Relevant characteristics of participating physicians were noted, including number of years in practice, medical specialty, current MF case load (by individual physicians and by practice), region of practice, and type of practice (e.g., community clinic, academic hospital).
Statistical analysis
The study was primarily descriptive and continuous variables were summarized as means, standard deviations, medians, and ranges; categorical variables were reported as frequency distributions. The sample of patients was analyzed overall and separately by splenomegaly status (with vs. without). All analyses were carried out using SAS (version 9.1.3, SAS Institute, Inc., Cary, NC). Differences in symptom prevalence and laboratory values between patients with and without splenomegaly were assessed using chi-square test for categorical variables and t-test or Fisher's exact test for continuous variables. This study was not designed to assess causality between the presence of splenomegaly and other parameters of interest.
Results
Physician and patient characteristics
Altogether, 216 patient records were abstracted by 57 physicians; 81% of the physicians were hematologists–oncologists; 16%, medical oncologists; and 3%, hematologists. Nearly 65% of the physicians were from community practices; 33% were from academic hospitals. The physicians' practices were distributed among the major U.S. Census regions (South, 33%; Northeast, 29%; West, 21%; Midwest, 18%). Physicians had an average 13.5 years of practice experience; 88% reported treating more than 10 patients with MF in the year before their participation in this study (by design, physicians had to treat at least five MF patients annually). Because of inconsistencies in the reported data, 36 patients could not be unambiguously categorized as having splenomegaly and were consequently excluded from the analysis. Therefore, results were obtained from 180 patients (78 without splenomegaly; 102 with splenomegaly).

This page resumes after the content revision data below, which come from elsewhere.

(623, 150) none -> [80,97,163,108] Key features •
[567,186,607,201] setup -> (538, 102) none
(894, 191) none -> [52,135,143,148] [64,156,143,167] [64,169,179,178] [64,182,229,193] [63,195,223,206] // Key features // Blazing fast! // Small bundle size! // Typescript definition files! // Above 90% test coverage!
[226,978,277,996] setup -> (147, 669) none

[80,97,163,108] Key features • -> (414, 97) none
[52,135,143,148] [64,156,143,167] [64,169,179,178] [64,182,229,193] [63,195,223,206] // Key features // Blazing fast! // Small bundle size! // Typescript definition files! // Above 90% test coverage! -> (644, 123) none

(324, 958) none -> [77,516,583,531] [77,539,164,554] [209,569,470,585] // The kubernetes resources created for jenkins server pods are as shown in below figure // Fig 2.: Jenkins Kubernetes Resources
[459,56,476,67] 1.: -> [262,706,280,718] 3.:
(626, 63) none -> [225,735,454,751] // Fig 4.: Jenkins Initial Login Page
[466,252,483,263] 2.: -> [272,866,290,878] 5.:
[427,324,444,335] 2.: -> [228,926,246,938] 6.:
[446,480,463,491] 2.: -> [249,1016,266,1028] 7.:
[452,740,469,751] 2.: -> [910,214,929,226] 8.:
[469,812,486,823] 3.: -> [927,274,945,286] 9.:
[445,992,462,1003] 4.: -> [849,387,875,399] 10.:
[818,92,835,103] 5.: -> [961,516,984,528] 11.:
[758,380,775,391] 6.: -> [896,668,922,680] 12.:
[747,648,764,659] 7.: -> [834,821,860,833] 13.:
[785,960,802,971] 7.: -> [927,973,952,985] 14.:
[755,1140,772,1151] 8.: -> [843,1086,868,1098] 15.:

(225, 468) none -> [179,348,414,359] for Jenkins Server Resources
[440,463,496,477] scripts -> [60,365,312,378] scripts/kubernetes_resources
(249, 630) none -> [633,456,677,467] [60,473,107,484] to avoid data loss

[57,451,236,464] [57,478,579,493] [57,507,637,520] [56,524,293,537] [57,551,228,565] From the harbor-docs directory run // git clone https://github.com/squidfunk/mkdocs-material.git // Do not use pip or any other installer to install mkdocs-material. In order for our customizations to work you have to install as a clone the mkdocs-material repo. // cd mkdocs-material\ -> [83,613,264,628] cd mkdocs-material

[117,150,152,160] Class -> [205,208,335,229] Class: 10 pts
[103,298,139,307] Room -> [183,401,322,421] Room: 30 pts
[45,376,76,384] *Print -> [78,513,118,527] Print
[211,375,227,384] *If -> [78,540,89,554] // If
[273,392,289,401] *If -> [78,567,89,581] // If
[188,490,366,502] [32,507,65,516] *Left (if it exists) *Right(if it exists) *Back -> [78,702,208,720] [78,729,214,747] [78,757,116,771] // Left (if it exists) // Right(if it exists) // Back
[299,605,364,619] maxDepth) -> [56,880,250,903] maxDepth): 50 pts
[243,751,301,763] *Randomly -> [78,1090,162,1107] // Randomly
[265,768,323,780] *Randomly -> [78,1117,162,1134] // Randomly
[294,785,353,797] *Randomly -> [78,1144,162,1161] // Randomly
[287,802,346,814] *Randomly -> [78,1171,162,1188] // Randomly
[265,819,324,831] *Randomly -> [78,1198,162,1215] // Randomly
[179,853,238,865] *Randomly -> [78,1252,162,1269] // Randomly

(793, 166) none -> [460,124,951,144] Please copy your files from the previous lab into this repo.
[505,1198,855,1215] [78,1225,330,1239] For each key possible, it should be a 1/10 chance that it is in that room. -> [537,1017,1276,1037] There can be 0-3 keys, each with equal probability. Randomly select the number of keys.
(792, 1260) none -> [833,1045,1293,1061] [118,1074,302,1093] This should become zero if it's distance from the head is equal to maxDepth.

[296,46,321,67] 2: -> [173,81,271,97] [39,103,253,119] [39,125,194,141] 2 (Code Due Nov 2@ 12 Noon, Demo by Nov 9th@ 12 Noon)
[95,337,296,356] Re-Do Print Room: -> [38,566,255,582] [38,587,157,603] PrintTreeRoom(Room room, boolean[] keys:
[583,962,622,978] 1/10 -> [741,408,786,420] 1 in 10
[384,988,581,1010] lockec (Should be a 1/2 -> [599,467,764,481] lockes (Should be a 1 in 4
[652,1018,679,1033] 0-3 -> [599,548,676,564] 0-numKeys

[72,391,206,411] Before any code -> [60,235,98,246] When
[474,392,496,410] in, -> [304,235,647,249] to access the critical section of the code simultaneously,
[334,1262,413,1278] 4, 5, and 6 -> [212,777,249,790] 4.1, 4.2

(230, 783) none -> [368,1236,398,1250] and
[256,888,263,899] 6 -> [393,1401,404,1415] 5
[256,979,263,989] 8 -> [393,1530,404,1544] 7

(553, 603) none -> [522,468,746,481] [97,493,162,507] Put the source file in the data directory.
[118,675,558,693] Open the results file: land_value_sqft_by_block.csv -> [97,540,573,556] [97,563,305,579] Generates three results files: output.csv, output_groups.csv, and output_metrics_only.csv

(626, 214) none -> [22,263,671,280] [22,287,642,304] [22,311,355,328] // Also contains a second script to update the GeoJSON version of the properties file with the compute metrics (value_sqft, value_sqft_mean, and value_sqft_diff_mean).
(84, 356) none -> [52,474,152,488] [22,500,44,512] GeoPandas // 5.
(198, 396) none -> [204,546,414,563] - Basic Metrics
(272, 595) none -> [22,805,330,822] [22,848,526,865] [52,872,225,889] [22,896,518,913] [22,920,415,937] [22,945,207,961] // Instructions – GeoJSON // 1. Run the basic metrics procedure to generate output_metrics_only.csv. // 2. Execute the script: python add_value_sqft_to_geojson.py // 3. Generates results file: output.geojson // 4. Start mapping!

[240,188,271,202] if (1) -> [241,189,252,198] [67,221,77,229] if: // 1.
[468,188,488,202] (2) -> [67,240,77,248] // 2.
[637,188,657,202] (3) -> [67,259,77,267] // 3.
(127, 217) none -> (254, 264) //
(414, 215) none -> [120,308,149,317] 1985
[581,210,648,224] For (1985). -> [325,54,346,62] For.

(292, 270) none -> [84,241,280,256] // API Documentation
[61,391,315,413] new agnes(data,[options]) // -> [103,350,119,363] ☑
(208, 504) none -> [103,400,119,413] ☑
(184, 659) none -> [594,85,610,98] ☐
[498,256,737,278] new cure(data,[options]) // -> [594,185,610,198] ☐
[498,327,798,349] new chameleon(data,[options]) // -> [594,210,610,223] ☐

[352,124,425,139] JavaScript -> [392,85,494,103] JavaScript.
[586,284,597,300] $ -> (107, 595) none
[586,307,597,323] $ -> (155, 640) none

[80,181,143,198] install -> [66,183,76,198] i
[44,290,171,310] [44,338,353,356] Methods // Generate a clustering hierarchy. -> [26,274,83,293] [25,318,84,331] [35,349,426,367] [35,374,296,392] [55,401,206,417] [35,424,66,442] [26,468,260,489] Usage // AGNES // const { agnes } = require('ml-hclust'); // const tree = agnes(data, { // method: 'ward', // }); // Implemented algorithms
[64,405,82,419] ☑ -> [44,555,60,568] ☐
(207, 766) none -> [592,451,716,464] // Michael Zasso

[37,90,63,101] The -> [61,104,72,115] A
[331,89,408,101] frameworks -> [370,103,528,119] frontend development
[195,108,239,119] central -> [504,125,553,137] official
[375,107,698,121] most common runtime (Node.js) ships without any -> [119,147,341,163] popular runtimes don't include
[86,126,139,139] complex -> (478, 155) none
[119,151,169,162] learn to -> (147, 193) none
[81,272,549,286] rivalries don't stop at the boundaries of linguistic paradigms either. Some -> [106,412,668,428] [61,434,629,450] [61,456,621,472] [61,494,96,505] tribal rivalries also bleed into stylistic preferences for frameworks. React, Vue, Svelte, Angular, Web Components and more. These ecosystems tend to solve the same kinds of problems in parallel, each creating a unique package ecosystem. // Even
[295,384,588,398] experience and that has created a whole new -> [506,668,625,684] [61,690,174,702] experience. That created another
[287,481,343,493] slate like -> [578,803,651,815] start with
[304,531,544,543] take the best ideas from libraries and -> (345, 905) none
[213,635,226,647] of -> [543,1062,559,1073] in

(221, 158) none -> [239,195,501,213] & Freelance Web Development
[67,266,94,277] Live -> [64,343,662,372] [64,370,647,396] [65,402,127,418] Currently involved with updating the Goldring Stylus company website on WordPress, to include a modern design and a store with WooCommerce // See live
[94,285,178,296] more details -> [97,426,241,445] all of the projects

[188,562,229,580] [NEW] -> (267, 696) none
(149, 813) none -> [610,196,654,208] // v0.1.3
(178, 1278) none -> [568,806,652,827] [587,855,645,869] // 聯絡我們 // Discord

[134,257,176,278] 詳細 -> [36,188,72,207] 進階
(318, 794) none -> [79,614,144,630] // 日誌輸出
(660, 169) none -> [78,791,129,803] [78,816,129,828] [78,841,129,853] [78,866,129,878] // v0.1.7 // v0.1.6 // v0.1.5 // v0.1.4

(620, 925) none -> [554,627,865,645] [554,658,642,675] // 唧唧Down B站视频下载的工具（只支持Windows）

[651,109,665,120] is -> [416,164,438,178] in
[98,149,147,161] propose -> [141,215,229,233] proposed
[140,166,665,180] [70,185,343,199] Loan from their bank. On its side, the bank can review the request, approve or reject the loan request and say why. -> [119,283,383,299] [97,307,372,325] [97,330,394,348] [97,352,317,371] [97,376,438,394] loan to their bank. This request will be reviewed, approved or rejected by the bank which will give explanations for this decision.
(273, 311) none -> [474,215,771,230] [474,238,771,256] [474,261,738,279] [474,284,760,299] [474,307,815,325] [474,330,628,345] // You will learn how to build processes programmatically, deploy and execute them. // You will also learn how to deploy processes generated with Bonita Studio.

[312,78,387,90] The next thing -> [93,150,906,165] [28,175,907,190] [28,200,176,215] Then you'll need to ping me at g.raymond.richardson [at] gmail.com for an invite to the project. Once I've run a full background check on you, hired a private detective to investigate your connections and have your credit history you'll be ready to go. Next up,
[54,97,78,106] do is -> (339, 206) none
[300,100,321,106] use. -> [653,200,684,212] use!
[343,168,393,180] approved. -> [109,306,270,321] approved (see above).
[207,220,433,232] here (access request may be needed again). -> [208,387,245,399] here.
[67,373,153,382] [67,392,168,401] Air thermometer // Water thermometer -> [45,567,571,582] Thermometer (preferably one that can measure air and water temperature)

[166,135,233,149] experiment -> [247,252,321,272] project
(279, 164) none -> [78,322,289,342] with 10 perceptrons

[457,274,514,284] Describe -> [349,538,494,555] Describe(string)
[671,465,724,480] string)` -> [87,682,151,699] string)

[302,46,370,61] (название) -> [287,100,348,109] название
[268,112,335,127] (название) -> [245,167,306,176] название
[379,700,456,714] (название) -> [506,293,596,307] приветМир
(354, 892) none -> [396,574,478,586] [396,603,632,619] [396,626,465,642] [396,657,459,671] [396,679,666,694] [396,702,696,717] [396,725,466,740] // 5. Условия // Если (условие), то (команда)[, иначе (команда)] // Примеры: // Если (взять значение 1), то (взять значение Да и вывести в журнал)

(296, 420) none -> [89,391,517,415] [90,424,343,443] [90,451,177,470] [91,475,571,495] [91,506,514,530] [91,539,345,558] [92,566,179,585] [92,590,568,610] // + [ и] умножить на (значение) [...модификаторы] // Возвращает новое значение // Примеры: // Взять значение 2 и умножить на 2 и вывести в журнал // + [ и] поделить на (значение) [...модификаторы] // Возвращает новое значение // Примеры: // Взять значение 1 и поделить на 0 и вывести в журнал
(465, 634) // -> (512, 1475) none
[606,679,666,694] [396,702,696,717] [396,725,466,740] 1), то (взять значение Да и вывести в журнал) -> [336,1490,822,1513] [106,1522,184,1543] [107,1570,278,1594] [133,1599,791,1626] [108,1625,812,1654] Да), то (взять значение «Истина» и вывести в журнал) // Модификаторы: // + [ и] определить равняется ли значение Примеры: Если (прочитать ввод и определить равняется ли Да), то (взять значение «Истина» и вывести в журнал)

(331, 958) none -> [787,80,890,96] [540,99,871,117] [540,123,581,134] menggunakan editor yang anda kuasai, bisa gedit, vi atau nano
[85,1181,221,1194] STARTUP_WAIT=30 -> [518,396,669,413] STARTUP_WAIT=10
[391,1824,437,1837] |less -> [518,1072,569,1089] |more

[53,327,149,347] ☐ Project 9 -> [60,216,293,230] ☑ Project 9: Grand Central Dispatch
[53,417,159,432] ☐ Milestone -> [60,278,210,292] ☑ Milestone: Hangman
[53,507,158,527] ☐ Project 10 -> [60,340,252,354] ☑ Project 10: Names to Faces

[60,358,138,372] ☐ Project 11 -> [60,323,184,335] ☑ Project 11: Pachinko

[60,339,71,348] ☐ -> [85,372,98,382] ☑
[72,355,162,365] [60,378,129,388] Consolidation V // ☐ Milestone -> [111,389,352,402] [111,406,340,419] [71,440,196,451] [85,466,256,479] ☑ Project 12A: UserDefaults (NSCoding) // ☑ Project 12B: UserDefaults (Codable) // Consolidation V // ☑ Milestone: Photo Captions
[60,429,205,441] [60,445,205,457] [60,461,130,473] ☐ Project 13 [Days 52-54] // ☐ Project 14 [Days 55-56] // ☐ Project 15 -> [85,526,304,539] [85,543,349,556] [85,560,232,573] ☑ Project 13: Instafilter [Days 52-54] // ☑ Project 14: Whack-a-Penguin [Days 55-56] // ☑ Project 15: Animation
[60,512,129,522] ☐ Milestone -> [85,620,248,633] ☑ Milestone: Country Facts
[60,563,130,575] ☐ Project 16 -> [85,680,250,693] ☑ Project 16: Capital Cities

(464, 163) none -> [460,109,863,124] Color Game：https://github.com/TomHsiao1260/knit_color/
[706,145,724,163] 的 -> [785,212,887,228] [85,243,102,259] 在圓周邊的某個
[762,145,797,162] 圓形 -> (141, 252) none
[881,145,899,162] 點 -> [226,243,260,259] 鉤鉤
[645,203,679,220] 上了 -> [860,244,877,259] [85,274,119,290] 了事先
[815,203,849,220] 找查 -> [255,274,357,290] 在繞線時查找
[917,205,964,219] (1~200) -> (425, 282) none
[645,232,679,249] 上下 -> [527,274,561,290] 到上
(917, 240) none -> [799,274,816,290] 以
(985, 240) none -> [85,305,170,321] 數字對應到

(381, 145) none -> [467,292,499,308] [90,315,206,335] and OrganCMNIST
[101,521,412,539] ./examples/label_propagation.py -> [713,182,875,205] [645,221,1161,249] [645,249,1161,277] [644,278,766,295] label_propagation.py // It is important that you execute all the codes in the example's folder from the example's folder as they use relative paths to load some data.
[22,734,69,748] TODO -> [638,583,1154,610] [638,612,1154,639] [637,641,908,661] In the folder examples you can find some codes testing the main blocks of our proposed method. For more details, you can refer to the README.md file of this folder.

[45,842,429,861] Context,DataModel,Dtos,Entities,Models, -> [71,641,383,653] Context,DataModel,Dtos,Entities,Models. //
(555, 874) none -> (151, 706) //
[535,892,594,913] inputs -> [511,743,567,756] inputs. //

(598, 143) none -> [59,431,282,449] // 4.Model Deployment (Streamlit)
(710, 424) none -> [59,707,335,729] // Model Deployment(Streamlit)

Table 1 presents the demographic characteristics of patients included in the analysis: the median age at diagnosis was 66 years and 63% of patients were men. A greater proportion of patients with splenomegaly were white (74%) than those without splenomegaly (58%). There were fewer Hispanic (2%) patients in the group with splenomegaly than in the group without splenomegaly (14%). More than half of all patients were insured by Medicare (57%); the next largest group carried commercial insurance (30%). Approximately 33% of patients were employed, 47% were retired, and 17% were unemployed, with no substantial difference by splenomegaly status. The median follow-up period available from the time of MF diagnosis was nearly 24 months overall. Because of the requirement for additional follow-up time in the splenomegaly group, this was somewhat longer for patients with splenomegaly (28 months) than for those without splenomegaly (20 months).
Table 1.
Patient characteristics at the time of MF diagnosis
| Characteristic (n, %) | With splenomegaly (n=102) | Without splenomegaly (n=78) |
|---|---|---|
| Age at diagnosis, median (range) | 66 (37–90) | 66 (35–89) |
| <55years | 7 (7) | 11 (14) |
| 55–64years | 38 (37) | 21 (27) |
| 65years and older | 57 (56) | 46 (59) |
| Sex | ||
| Male | 68 (67) | 46 (59) |
| Female | 34 (33) | 32 (41) |
| Race/ethnicity | ||
| White | 75 (74) | 45 (58) |
| African American | 19 (19) | 18 (23) |
| Hispanic | 2 (2) | 11 (14) |
| Other | 6 (6) | 4 (5) |
| Primary insurance1 | ||
| Commercial | 32 (31) | 22 (28) |
| Medicare | 57 (56) | 45 (58) |
| Medicaid | 8 (8) | 9 (12) |
MF, myelofibrosis.
Primary insurance for medical benefits. Remaining patients were listed as uninsured, other, or unknown.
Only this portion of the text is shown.